What to work on:
Please return the material exactly; leave no entry out.

Records:
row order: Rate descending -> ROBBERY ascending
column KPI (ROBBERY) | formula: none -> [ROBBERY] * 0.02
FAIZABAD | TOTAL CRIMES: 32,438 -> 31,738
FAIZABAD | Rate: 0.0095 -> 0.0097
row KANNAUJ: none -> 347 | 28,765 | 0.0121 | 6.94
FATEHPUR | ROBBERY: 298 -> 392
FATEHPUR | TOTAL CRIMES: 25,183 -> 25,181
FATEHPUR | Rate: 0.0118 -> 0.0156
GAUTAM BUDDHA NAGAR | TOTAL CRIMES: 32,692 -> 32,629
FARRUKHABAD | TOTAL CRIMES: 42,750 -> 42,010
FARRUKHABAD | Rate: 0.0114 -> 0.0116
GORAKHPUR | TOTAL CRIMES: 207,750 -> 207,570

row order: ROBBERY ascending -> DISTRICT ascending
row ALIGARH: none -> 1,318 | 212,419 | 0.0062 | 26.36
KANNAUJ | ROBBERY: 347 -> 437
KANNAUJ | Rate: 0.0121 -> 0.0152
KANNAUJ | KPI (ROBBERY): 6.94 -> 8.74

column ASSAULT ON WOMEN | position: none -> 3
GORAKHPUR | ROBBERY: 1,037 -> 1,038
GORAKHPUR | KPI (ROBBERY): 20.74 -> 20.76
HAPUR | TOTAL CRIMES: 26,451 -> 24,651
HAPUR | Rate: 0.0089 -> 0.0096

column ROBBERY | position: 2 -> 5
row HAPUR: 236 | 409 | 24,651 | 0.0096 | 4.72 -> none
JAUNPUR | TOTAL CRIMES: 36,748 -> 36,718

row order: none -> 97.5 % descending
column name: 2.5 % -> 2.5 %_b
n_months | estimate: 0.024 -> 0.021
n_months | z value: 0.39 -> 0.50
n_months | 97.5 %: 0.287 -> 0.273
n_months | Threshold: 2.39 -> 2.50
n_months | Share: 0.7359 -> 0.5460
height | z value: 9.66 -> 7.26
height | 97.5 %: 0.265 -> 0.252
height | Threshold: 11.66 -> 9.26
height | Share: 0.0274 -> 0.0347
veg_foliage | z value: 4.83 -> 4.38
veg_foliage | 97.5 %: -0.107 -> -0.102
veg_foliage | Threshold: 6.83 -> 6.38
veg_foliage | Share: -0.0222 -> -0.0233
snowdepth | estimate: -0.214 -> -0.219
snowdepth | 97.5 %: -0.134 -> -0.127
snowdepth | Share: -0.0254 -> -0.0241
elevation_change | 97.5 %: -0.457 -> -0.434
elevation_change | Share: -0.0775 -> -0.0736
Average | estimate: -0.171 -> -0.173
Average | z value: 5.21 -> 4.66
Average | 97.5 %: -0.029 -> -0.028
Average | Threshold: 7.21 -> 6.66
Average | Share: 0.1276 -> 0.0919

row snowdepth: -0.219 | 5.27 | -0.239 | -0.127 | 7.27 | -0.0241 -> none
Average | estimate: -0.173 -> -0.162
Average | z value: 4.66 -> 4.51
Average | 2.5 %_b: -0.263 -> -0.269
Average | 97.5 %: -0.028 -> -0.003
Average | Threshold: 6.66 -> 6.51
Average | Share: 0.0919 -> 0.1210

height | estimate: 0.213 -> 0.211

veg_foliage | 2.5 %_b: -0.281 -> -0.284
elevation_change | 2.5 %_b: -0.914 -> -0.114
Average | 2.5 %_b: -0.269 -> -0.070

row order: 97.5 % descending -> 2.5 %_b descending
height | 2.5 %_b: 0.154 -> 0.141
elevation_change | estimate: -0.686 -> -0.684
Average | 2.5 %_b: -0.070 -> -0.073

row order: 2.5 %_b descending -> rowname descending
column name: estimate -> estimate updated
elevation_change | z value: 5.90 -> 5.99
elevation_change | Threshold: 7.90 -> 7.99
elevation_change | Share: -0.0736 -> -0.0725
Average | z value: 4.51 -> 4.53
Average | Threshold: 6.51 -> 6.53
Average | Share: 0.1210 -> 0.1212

Result:
row order: Rate descending -> ROBBERY ascending
column KPI (ROBBERY) | formula: none -> [ROBBERY] * 0.02
FAIZABAD | TOTAL CRIMES: 32,438 -> 31,738
FAIZABAD | Rate: 0.0095 -> 0.0097
row KANNAUJ: none -> 347 | 28,765 | 0.0121 | 6.94
FATEHPUR | ROBBERY: 298 -> 392
FATEHPUR | TOTAL CRIMES: 25,183 -> 25,181
FATEHPUR | Rate: 0.0118 -> 0.0156
GAUTAM BUDDHA NAGAR | TOTAL CRIMES: 32,692 -> 32,629
FARRUKHABAD | TOTAL CRIMES: 42,750 -> 42,010
FARRUKHABAD | Rate: 0.0114 -> 0.0116
GORAKHPUR | TOTAL CRIMES: 207,750 -> 207,570

row order: ROBBERY ascending -> DISTRICT ascending
row ALIGARH: none -> 1,318 | 212,419 | 0.0062 | 26.36
KANNAUJ | ROBBERY: 347 -> 437
KANNAUJ | Rate: 0.0121 -> 0.0152
KANNAUJ | KPI (ROBBERY): 6.94 -> 8.74

column ASSAULT ON WOMEN | position: none -> 3
GORAKHPUR | ROBBERY: 1,037 -> 1,038
GORAKHPUR | KPI (ROBBERY): 20.74 -> 20.76
HAPUR | TOTAL CRIMES: 26,451 -> 24,651
HAPUR | Rate: 0.0089 -> 0.0096

column ROBBERY | position: 2 -> 5
row HAPUR: 236 | 409 | 24,651 | 0.0096 | 4.72 -> none
JAUNPUR | TOTAL CRIMES: 36,748 -> 36,718

row order: none -> 97.5 % descending
column name: 2.5 % -> 2.5 %_b
n_months | estimate: 0.024 -> 0.021
n_months | z value: 0.39 -> 0.50
n_months | 97.5 %: 0.287 -> 0.273
n_months | Threshold: 2.39 -> 2.50
n_months | Share: 0.7359 -> 0.5460
height | z value: 9.66 -> 7.26
height | 97.5 %: 0.265 -> 0.252
height | Threshold: 11.66 -> 9.26
height | Share: 0.0274 -> 0.0347
veg_foliage | z value: 4.83 -> 4.38
veg_foliage | 97.5 %: -0.107 -> -0.102
veg_foliage | Threshold: 6.83 -> 6.38
veg_foliage | Share: -0.0222 -> -0.0233
snowdepth | estimate: -0.214 -> -0.219
snowdepth | 97.5 %: -0.134 -> -0.127
snowdepth | Share: -0.0254 -> -0.0241
elevation_change | 97.5 %: -0.457 -> -0.434
elevation_change | Share: -0.0775 -> -0.0736
Average | estimate: -0.171 -> -0.173
Average | z value: 5.21 -> 4.66
Average | 97.5 %: -0.029 -> -0.028
Average | Threshold: 7.21 -> 6.66
Average | Share: 0.1276 -> 0.0919

row snowdepth: -0.219 | 5.27 | -0.239 | -0.127 | 7.27 | -0.0241 -> none
Average | estimate: -0.173 -> -0.162
Average | z value: 4.66 -> 4.51
Average | 2.5 %_b: -0.263 -> -0.269
Average | 97.5 %: -0.028 -> -0.003
Average | Threshold: 6.66 -> 6.51
Average | Share: 0.0919 -> 0.1210

height | estimate: 0.213 -> 0.211

veg_foliage | 2.5 %_b: -0.281 -> -0.284
elevation_change | 2.5 %_b: -0.914 -> -0.114
Average | 2.5 %_b: -0.269 -> -0.070

row order: 97.5 % descending -> 2.5 %_b descending
height | 2.5 %_b: 0.154 -> 0.141
elevation_change | estimate: -0.686 -> -0.684
Average | 2.5 %_b: -0.070 -> -0.073

row order: 2.5 %_b descending -> rowname descending
column name: estimate -> estimate updated
elevation_change | z value: 5.90 -> 5.99
elevation_change | Threshold: 7.90 -> 7.99
elevation_change | Share: -0.0736 -> -0.0725
Average | z value: 4.51 -> 4.53
Average | Threshold: 6.51 -> 6.53
Average | Share: 0.1210 -> 0.1212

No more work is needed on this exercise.